Exercise material section start

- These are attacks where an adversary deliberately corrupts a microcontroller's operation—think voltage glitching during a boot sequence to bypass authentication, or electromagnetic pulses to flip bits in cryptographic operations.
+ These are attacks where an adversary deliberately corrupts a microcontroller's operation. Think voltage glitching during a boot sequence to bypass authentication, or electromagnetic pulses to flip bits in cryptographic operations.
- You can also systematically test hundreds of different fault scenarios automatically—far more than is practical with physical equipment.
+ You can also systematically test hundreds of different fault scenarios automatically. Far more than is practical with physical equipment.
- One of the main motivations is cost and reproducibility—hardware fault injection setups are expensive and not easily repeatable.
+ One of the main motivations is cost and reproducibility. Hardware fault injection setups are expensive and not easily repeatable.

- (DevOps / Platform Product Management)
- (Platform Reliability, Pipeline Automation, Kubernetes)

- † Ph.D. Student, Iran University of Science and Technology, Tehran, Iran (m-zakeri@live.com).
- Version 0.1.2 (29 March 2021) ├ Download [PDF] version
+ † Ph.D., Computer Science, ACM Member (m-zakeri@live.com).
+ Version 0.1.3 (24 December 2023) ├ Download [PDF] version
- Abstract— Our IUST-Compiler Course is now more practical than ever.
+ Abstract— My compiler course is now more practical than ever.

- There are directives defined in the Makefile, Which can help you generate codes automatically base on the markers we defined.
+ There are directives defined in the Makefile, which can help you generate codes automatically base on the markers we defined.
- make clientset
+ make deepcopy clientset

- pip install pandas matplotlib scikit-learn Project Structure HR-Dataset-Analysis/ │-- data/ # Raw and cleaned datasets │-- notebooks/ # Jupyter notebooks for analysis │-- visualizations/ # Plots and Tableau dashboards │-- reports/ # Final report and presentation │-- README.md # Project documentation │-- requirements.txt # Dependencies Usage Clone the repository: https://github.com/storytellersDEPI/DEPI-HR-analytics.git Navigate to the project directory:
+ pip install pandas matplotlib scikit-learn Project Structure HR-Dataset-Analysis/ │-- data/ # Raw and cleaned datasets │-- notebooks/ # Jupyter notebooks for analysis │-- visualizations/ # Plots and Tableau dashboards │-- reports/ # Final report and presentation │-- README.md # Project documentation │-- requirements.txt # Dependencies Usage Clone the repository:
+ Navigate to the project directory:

Exercise material section end

» **Task to carry out**
Pull every line containing "test" from the data.

» **Exercise answer**
- You can also systematically test hundreds of different fault scenarios automatically—far more than is practical with physical equipment.
+ You can also systematically test hundreds of different fault scenarios automatically. Far more than is practical with physical equipment.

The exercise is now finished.